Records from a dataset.

----------------------------------------

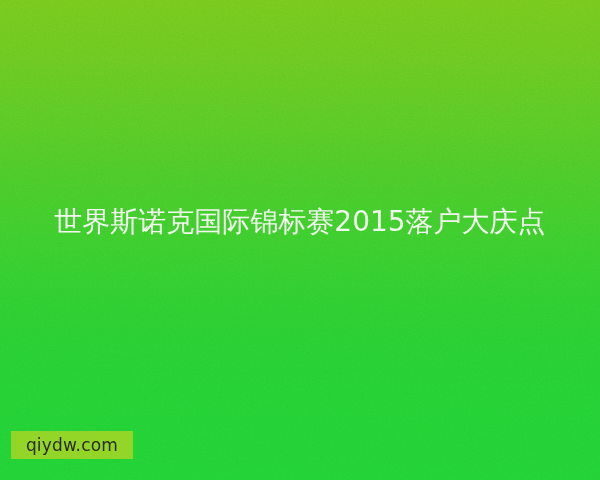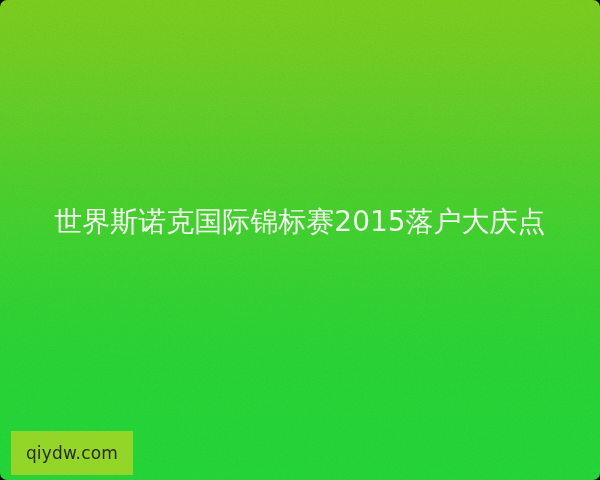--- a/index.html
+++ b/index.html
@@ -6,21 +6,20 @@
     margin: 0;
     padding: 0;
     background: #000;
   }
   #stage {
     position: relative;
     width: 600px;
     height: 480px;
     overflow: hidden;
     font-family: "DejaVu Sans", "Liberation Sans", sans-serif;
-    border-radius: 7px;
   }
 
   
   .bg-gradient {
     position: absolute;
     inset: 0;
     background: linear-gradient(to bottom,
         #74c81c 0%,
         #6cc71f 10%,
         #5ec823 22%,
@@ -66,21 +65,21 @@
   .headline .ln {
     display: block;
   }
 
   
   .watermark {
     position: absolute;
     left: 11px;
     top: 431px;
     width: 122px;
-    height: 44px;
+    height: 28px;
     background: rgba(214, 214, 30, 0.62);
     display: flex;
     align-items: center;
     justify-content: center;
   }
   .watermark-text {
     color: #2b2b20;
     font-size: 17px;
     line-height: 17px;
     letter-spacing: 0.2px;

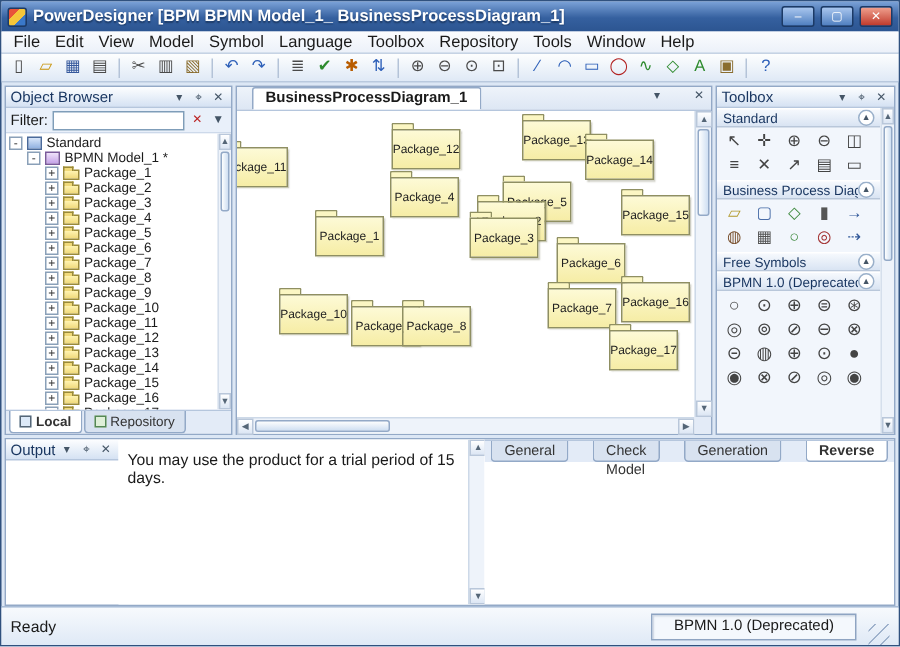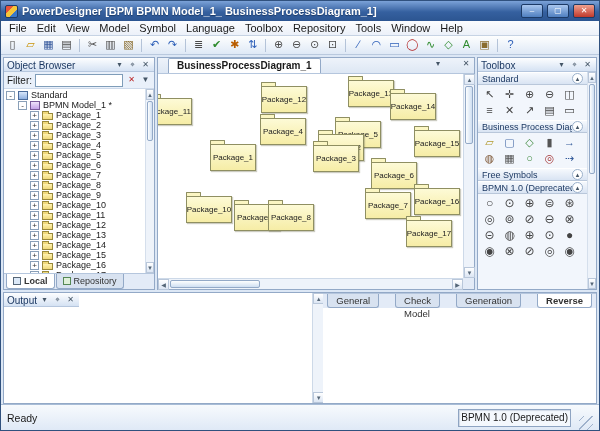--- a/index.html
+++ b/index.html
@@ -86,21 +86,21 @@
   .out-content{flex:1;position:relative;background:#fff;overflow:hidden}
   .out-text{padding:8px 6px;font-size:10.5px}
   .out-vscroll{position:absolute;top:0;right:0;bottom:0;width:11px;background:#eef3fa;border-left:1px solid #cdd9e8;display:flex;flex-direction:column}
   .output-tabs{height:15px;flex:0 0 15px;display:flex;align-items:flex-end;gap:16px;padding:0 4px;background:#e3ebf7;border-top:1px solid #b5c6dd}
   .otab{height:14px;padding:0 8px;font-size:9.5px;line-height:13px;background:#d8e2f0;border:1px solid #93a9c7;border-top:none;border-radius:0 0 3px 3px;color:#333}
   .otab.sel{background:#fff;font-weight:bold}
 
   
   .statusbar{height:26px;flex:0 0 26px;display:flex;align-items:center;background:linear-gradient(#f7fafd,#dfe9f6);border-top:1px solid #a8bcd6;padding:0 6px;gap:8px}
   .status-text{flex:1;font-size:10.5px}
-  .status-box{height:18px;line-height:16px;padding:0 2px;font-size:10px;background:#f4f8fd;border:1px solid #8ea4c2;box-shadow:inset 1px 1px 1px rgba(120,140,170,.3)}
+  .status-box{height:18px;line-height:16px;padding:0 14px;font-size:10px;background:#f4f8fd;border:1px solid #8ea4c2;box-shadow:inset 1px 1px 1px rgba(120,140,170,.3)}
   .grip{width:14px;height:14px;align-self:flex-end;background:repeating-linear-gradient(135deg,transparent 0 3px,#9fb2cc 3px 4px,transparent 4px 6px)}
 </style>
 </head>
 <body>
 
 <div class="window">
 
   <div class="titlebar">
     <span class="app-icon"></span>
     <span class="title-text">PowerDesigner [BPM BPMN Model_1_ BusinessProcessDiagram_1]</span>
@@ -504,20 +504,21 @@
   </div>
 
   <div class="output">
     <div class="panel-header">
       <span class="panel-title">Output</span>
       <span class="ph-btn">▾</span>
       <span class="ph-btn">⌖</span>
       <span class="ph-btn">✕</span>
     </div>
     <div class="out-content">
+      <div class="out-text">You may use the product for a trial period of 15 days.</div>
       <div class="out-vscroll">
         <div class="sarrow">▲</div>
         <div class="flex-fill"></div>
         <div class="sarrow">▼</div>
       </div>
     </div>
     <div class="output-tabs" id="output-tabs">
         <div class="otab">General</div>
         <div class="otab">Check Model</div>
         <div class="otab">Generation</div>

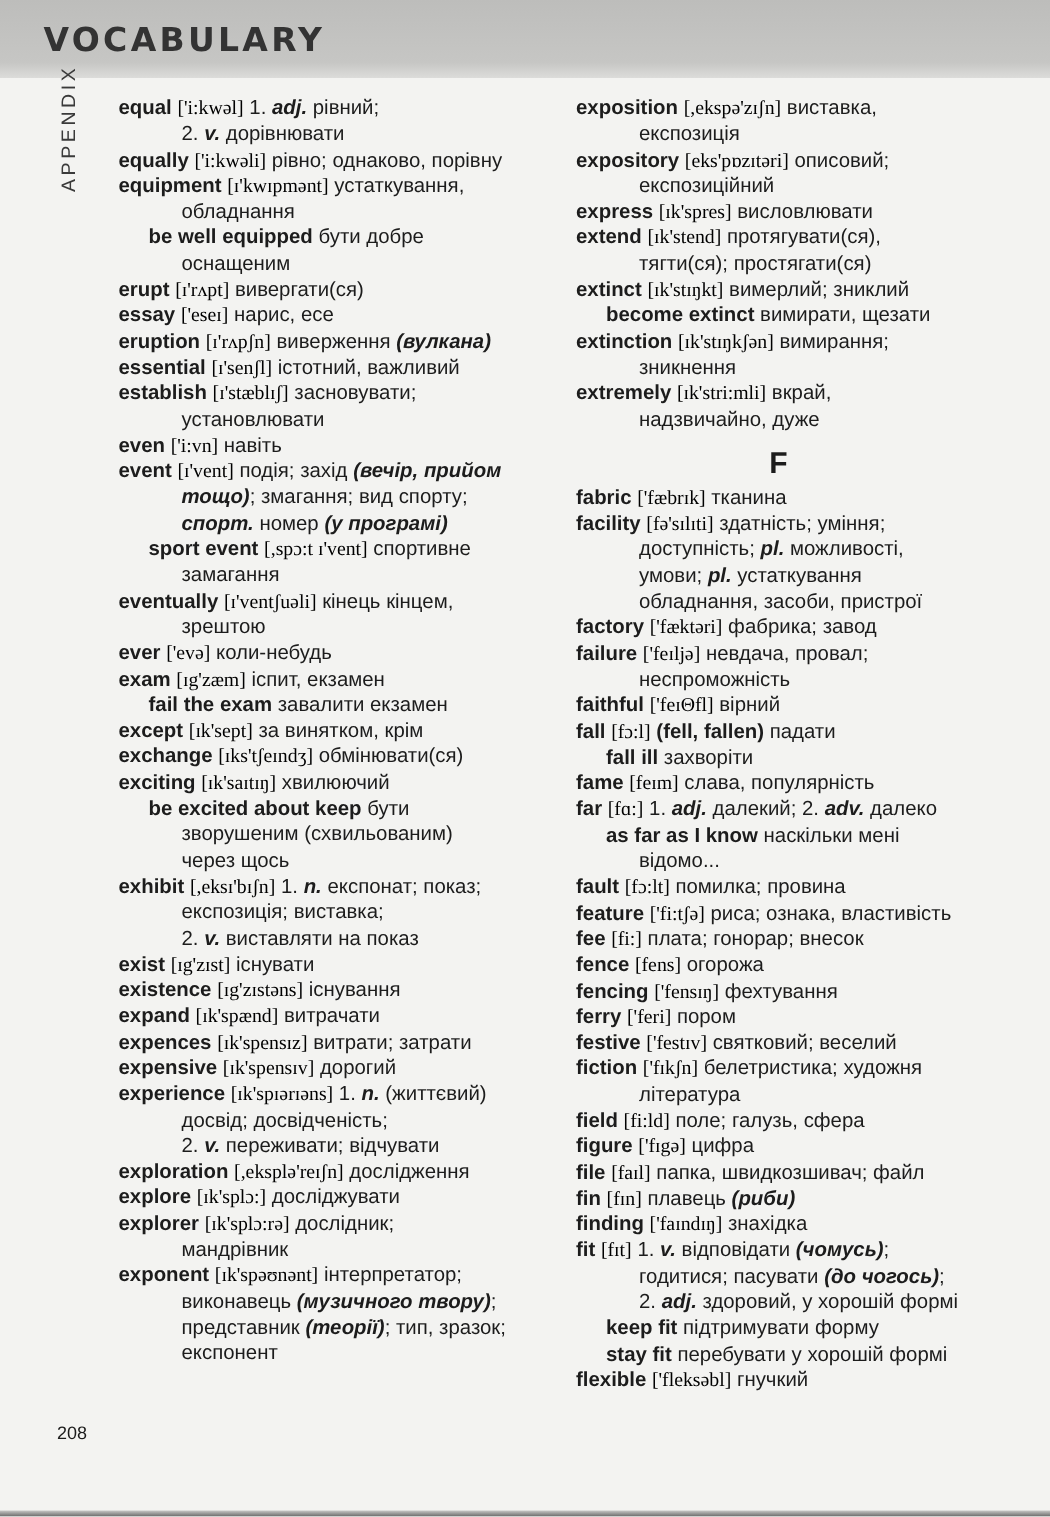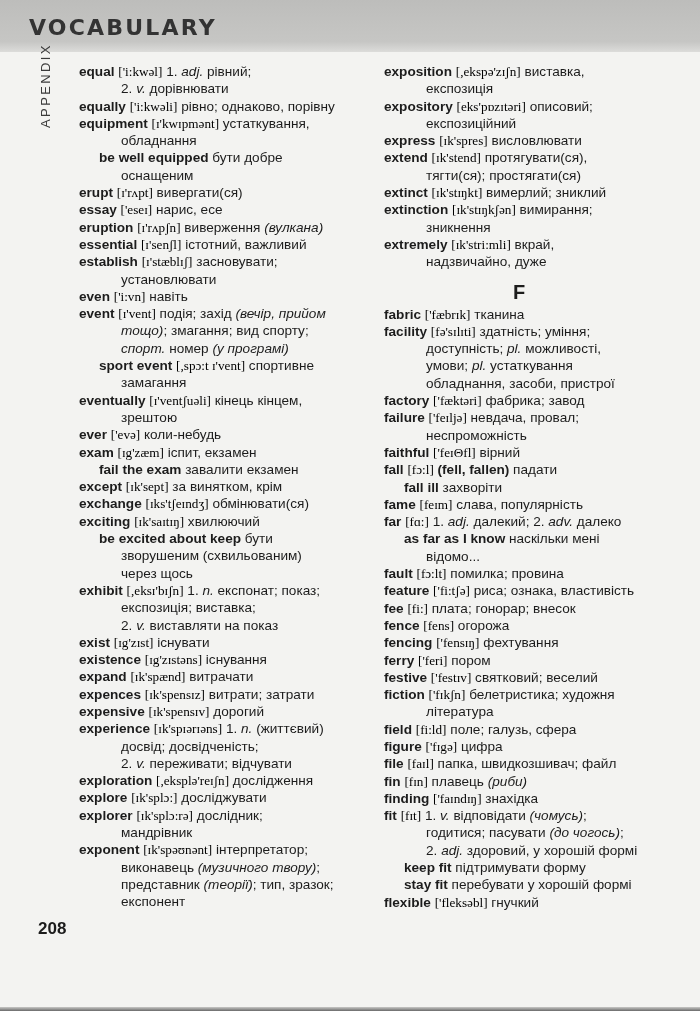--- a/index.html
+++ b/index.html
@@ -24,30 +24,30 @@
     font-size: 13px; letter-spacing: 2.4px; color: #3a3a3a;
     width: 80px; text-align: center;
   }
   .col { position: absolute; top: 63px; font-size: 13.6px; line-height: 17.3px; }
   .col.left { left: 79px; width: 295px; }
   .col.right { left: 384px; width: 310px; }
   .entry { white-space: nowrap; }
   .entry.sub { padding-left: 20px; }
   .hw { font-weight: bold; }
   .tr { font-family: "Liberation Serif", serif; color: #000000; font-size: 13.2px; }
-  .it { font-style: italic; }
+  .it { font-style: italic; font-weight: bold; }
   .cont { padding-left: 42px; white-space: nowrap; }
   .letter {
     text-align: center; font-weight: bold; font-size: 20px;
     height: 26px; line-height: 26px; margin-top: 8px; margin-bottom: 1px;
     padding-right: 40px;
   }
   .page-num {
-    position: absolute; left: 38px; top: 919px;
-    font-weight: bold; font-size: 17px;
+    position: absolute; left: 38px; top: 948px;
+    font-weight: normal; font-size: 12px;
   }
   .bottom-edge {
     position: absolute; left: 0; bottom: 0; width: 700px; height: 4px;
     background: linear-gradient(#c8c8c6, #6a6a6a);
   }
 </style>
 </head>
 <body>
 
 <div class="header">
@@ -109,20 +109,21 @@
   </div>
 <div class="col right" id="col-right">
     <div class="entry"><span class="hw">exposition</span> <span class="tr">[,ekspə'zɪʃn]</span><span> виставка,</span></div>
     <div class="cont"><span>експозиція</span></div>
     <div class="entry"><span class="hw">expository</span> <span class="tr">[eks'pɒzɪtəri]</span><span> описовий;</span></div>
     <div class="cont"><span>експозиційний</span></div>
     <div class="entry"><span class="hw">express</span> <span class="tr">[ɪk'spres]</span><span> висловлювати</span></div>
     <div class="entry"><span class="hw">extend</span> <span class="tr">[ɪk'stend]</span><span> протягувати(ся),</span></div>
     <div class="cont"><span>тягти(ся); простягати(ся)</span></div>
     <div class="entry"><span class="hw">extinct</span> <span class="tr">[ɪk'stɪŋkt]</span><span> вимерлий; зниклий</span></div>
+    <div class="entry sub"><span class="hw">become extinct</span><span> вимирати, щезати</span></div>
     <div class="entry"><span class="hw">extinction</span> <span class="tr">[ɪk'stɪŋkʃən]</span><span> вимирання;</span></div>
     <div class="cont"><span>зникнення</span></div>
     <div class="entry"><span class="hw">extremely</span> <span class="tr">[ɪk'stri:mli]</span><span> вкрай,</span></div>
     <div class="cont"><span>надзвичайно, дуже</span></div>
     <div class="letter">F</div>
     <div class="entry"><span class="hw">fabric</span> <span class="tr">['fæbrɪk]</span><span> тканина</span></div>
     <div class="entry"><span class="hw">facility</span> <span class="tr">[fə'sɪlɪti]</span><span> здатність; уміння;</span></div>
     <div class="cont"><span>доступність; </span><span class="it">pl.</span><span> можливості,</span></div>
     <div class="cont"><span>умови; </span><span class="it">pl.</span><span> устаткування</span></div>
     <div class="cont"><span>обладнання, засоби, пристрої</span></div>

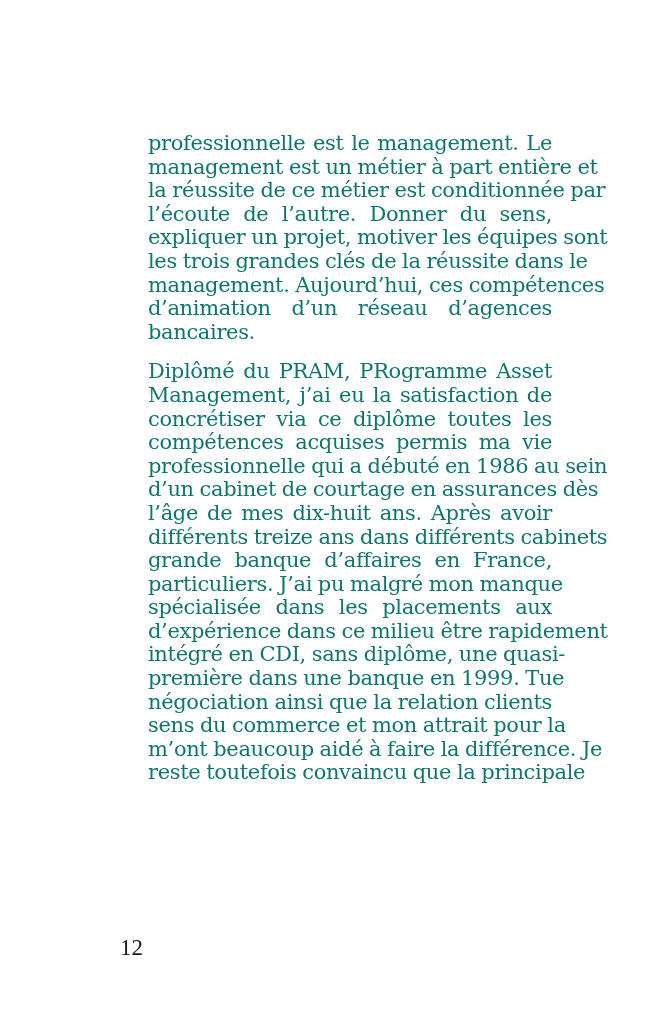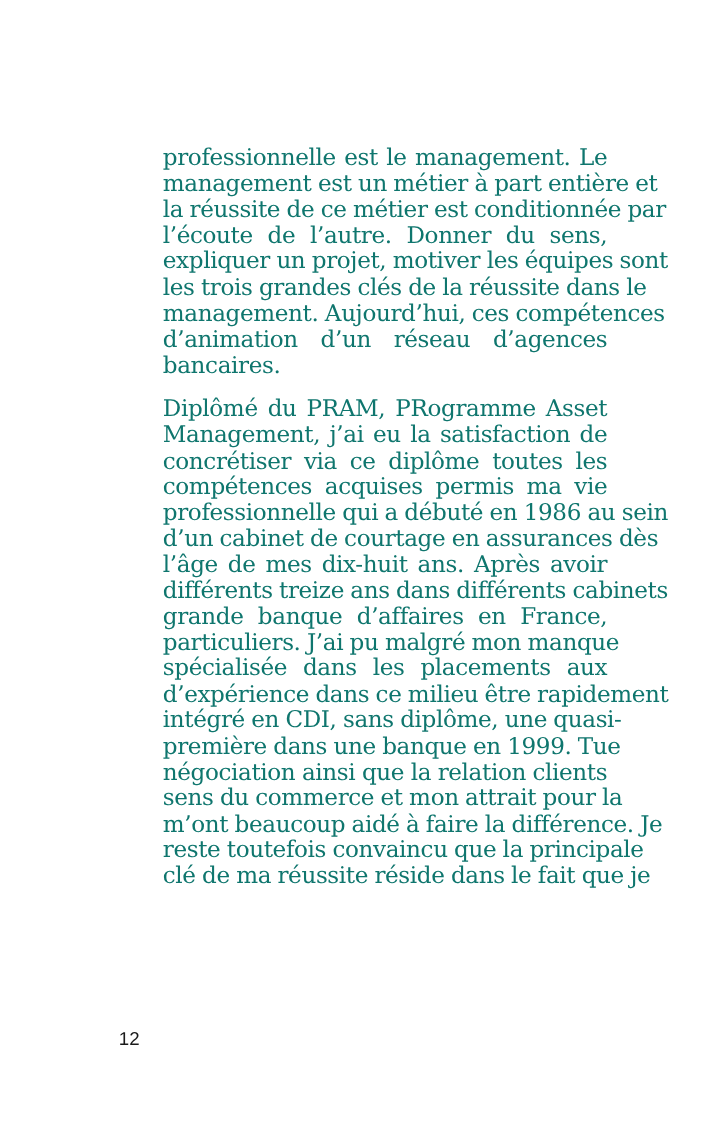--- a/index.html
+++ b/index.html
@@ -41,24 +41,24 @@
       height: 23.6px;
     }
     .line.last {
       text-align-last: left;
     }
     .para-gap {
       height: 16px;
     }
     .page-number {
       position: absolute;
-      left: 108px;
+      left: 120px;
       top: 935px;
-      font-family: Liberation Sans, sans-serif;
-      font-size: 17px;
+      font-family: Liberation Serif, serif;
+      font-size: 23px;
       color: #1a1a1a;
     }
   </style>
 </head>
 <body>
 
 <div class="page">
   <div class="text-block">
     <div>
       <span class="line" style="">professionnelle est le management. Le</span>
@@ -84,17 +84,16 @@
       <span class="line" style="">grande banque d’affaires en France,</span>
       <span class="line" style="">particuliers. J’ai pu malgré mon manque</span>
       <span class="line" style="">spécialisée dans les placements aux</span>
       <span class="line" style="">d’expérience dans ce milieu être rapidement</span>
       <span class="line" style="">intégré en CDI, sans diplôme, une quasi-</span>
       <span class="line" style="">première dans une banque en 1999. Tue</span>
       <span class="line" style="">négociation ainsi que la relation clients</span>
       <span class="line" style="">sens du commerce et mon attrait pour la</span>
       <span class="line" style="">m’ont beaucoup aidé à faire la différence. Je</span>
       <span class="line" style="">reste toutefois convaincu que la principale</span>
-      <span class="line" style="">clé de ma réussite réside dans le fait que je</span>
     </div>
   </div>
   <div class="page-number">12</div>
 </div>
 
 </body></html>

----------------------------------------

ABOUT THIS EXERCISE. Repeat the lines above, starting at the first and stopping after the line that holds "-86,21 +86,21 @@", with the pictures left out.

TASK RESPONSE.
--- a/index.html
+++ b/index.html
@@ -6,21 +6,20 @@
     margin: 0;
     padding: 0;
     background: #000;
   }
   #stage {
     position: relative;
     width: 600px;
     height: 480px;
     overflow: hidden;
     font-family: "DejaVu Sans", "Liberation Sans", sans-serif;
-    border-radius: 7px;
   }
 
   
   .bg-gradient {
     position: absolute;
     inset: 0;
     background: linear-gradient(to bottom,
         #74c81c 0%,
         #6cc71f 10%,
         #5ec823 22%,
@@ -66,21 +65,21 @@
   .headline .ln {
     display: block;
   }
 
   
   .watermark {
     position: absolute;
     left: 11px;
     top: 431px;
     width: 122px;
-    height: 44px;
+    height: 28px;
     background: rgba(214, 214, 30, 0.62);
     display: flex;
     align-items: center;
     justify-content: center;
   }
   .watermark-text {
     color: #2b2b20;
     font-size: 17px;
     line-height: 17px;
     letter-spacing: 0.2px;

--- a/index.html
+++ b/index.html
@@ -86,21 +86,21 @@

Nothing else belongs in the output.